- EXERCISE DESCRIPTION
Once the line containing "font-style: italic ->" appears, output it and each remaining line of the records below exactly, with no pictures and nothing more.

- DATA
═══

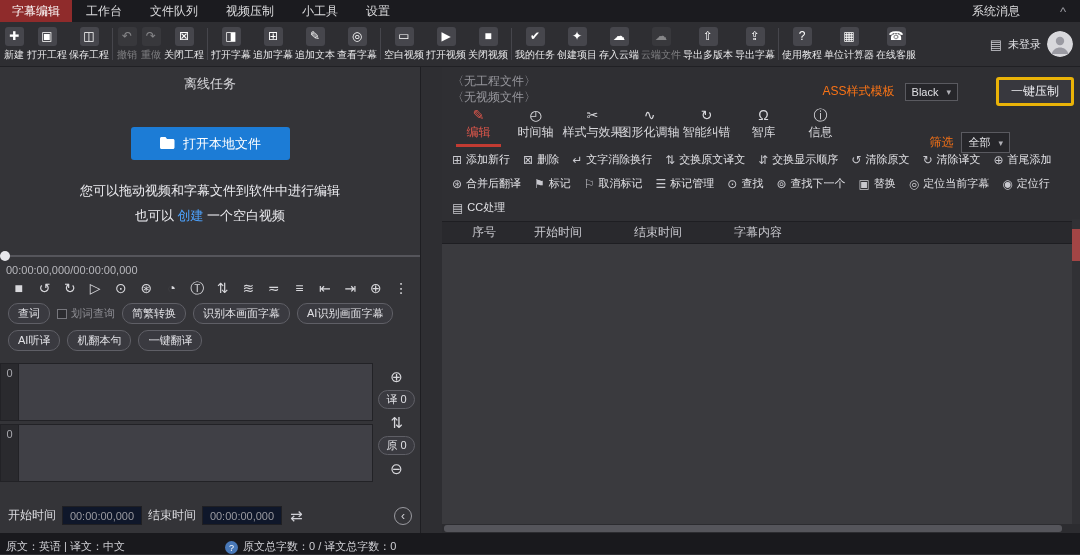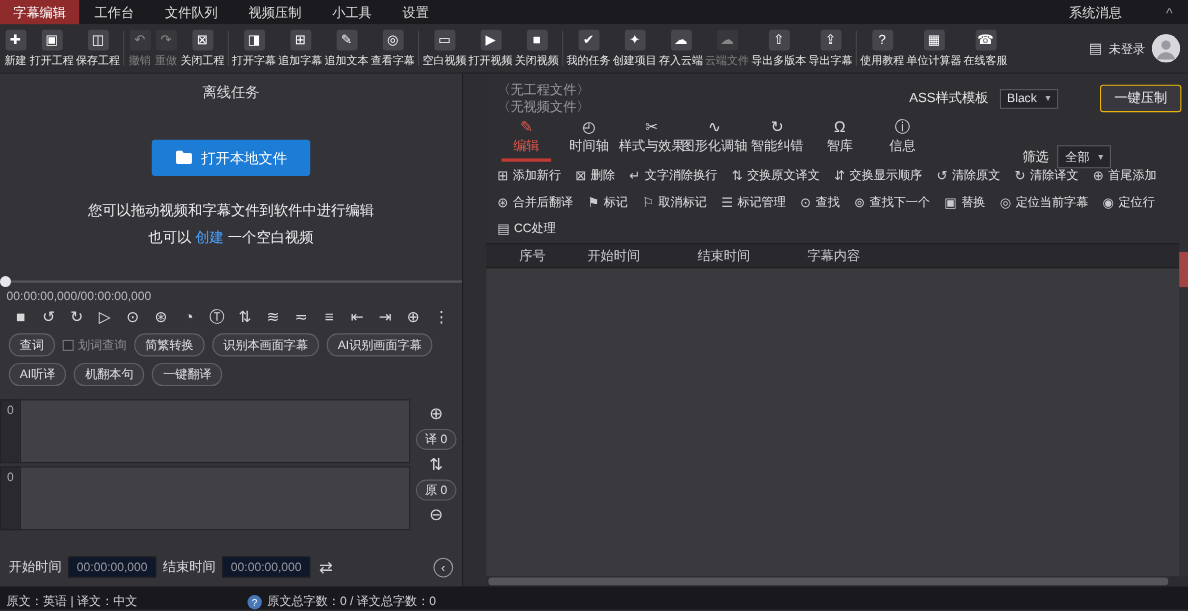"ASS样式模板" .lbl { color: #e5e5e5 -> #f97316 }
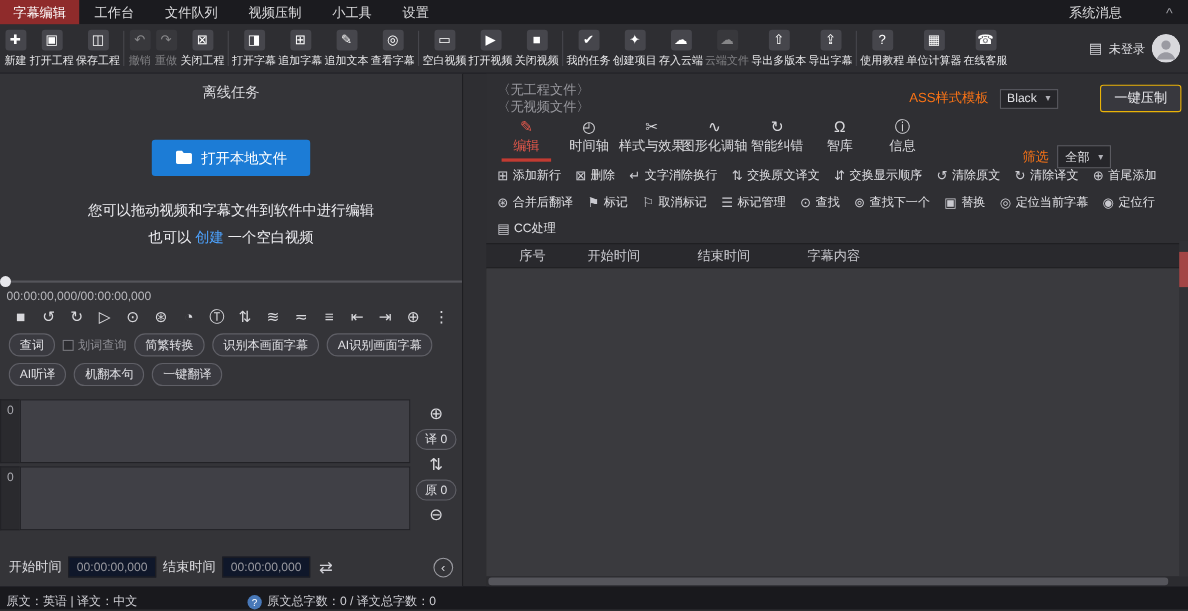"一键压制" .btn-outline { border: 1px solid #eab308 -> 3px solid #eab308 }
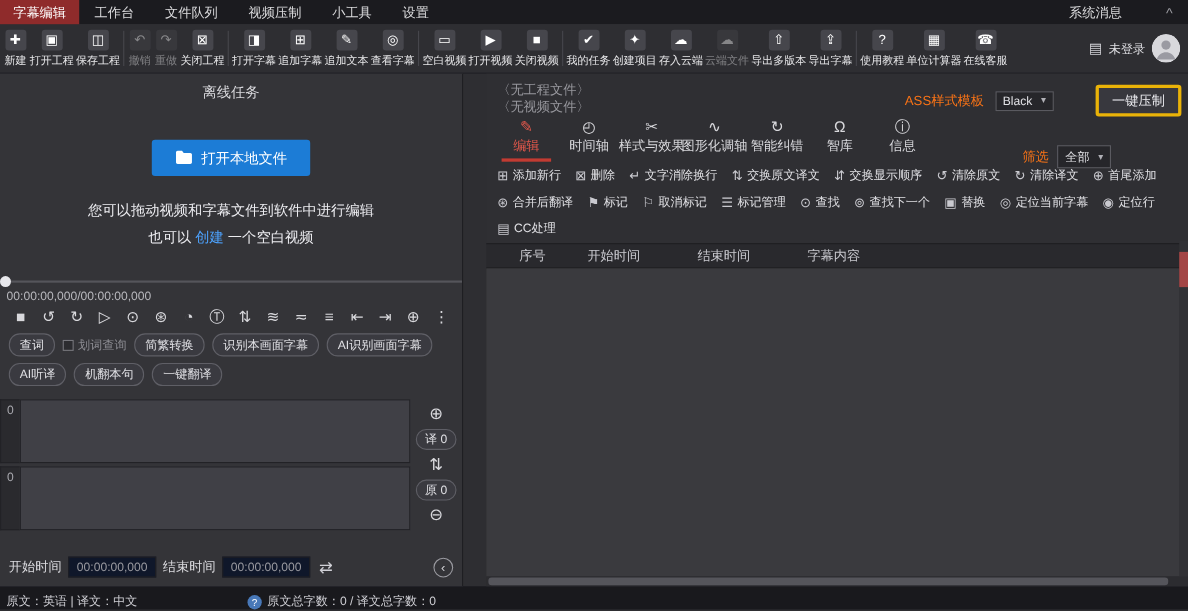"打开本地文件" .lp-open-btn { width: 144px -> 159px }
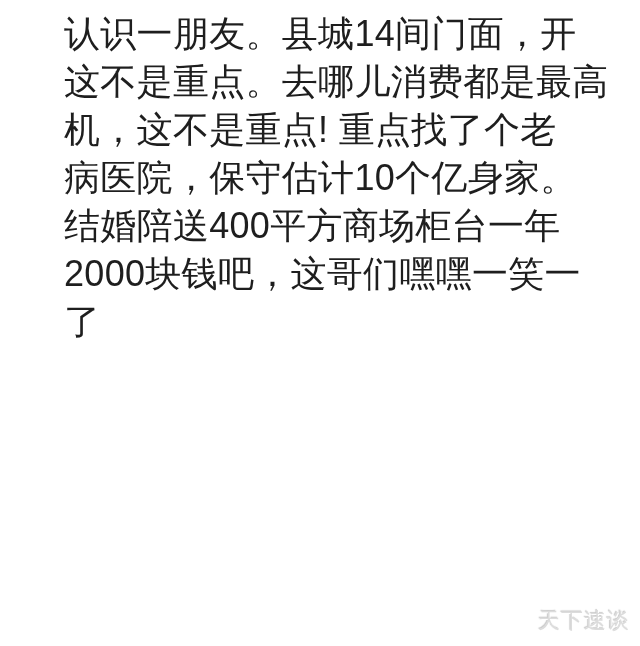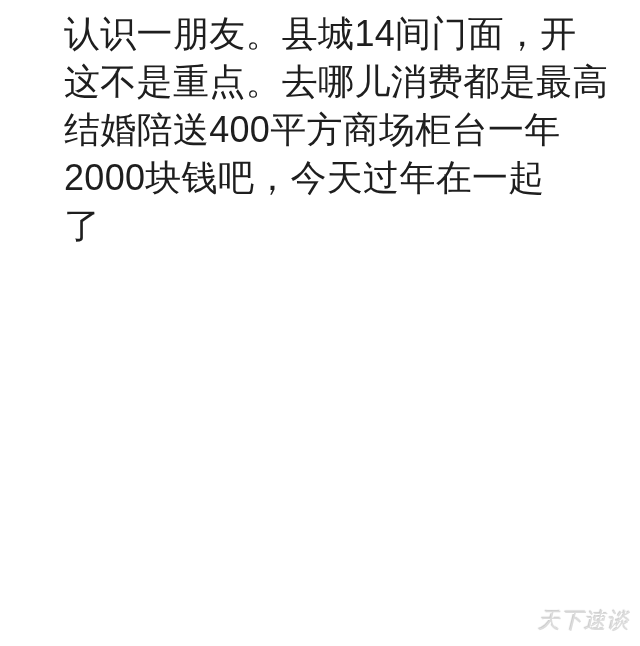"机，这不是重点! 重点找了个老" div.text-line { html: none -> <div>机，这不是重点! 重点找了个老</div> }
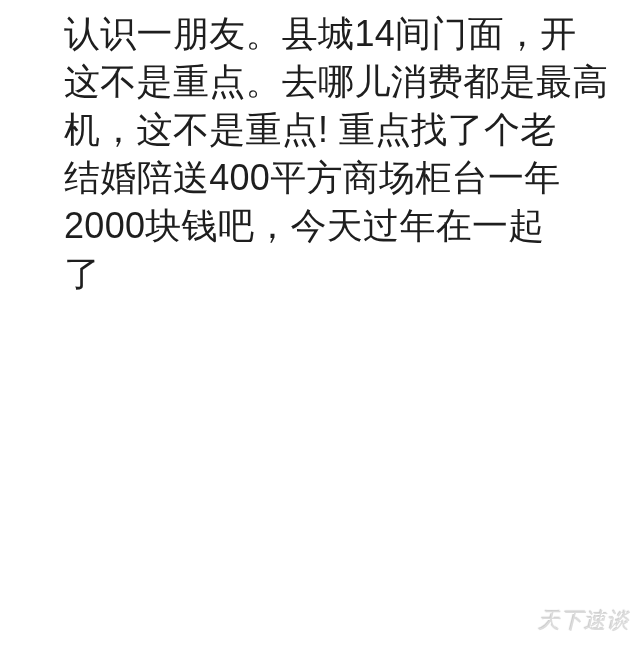"病医院，保守估计10个亿身家。" div.text-line { html: none -> <div>病医院，保守估计10个亿身家。</div> }
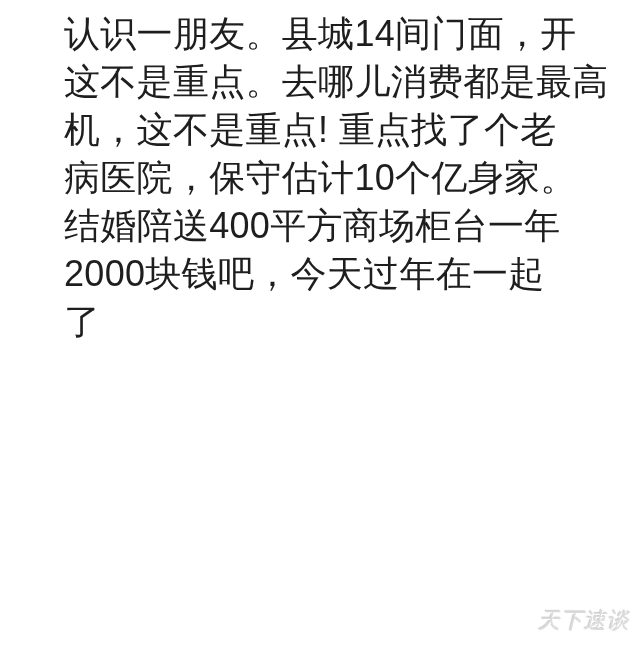"2000块钱吧，今天过年在一起" div.text-line { text: 今天过年在一起 -> 这哥们嘿嘿一笑一 }
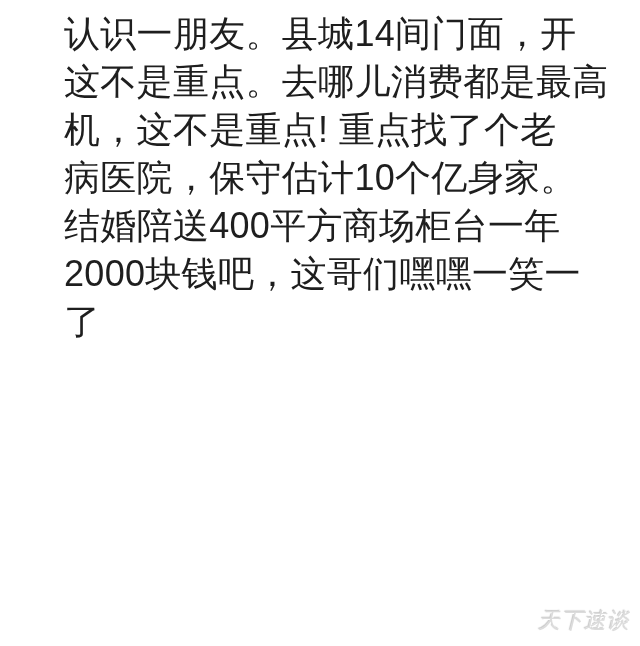"天下速谈" .watermark { font-style: italic -> none }
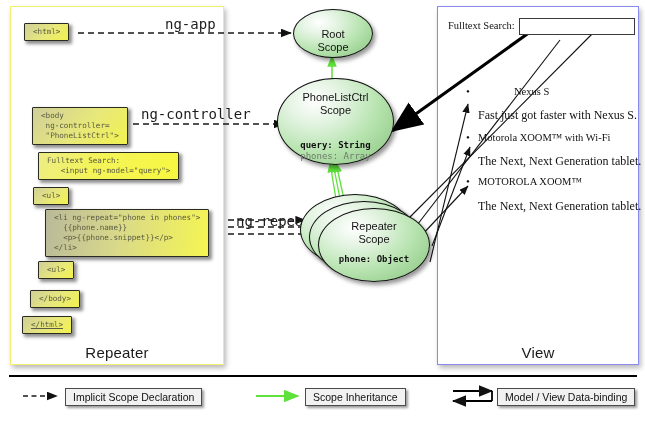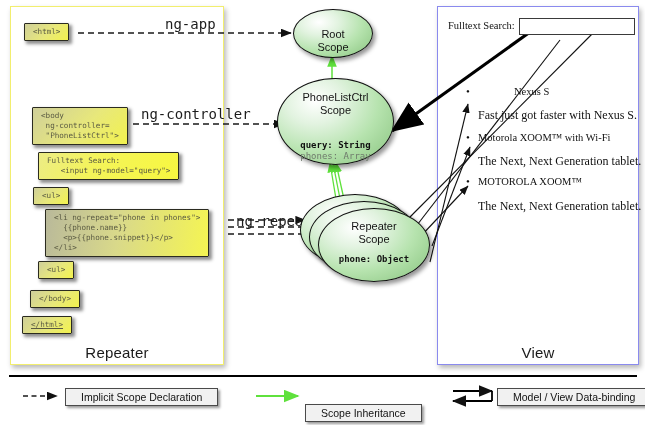"Implicit Scope Declaration" .lg-box { padding: 2px 15px -> 2px 7px }
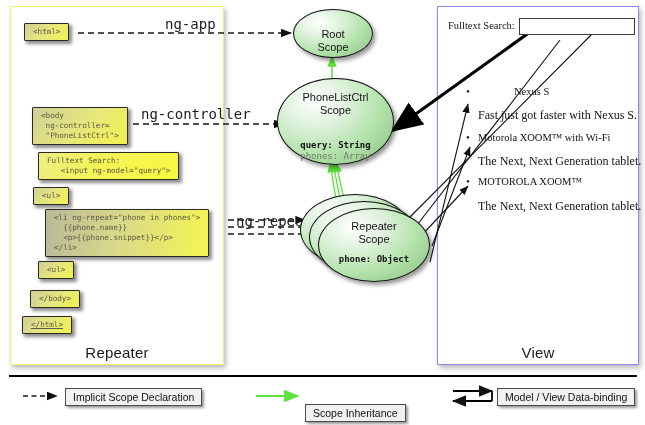"Scope Inheritance" div.lg-box { top: 404px -> 388px }
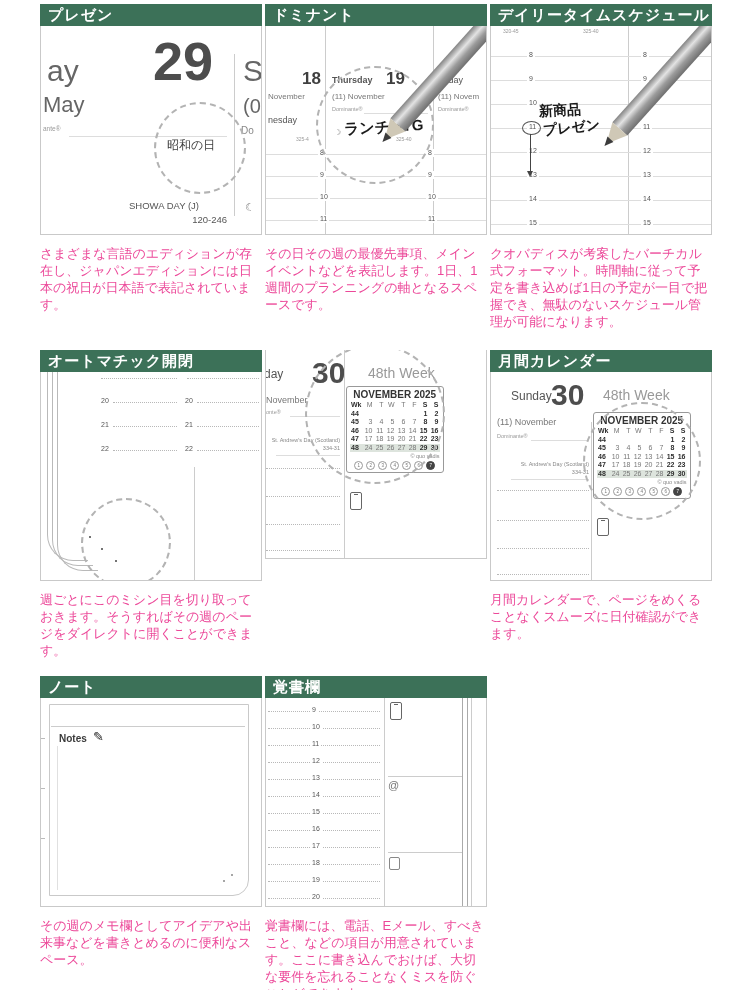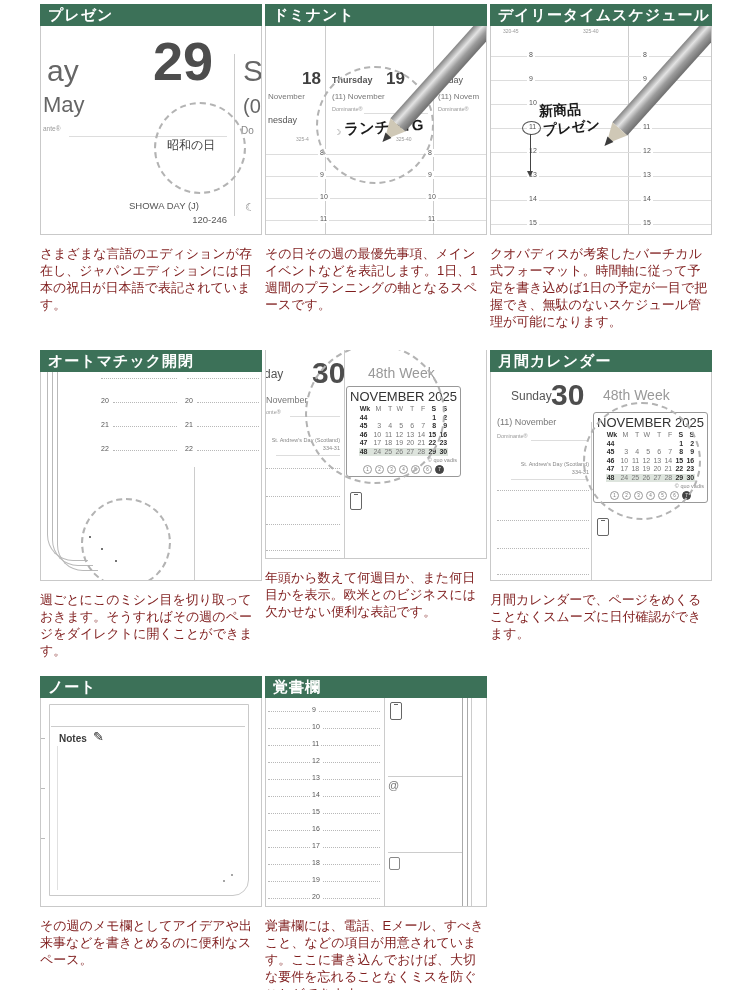"さまざまな言語のエディションが存在し、ジャパンエディションには日本の祝日が日本語" .pcap { color: #7f1d1d -> #ec4899 }
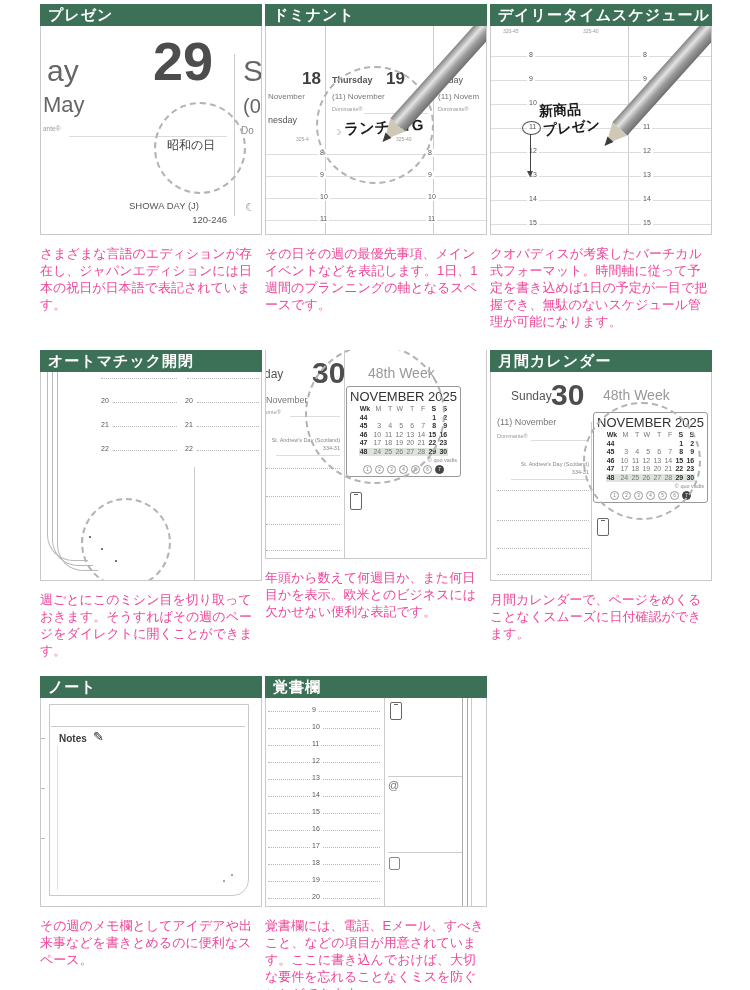"NOVEMBER 2025" .cal-title { font-size: 13px -> 10px; font-weight: normal -> bold }
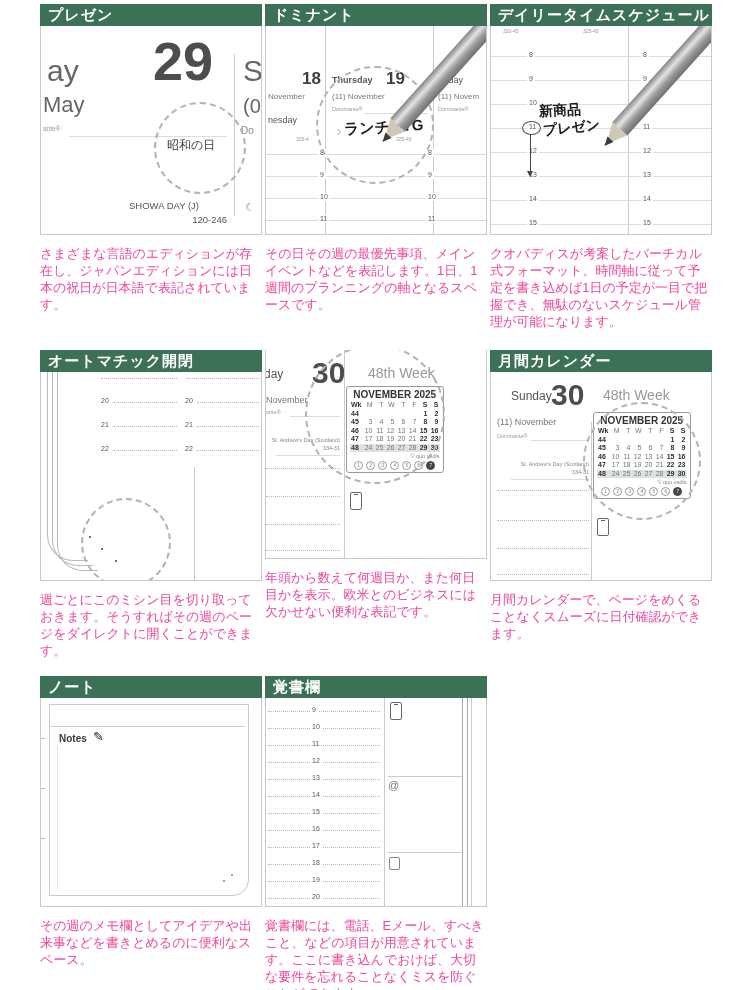"年頭から数えて何週目か、また何日目かを表示。欧米とのビジネスには欠かせない便利な" div.pcap { html: <div>年頭から数えて何週目か、また何日目かを表示。欧米とのビジネスには欠かせない便利な表記です。</div> -> none }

═══

- TASK ANSWER
"天下速谈" .watermark { font-style: italic -> none }
"Implicit Scope Declaration" .lg-box { padding: 2px 15px -> 2px 7px }
"Scope Inheritance" div.lg-box { top: 404px -> 388px }
"さまざまな言語のエディションが存在し、ジャパンエディションには日本の祝日が日本語" .pcap { color: #7f1d1d -> #ec4899 }
"NOVEMBER 2025" .cal-title { font-size: 13px -> 10px; font-weight: normal -> bold }
"年頭から数えて何週目か、また何日目かを表示。欧米とのビジネスには欠かせない便利な" div.pcap { html: <div>年頭から数えて何週目か、また何日目かを表示。欧米とのビジネスには欠かせない便利な表記です。</div> -> none }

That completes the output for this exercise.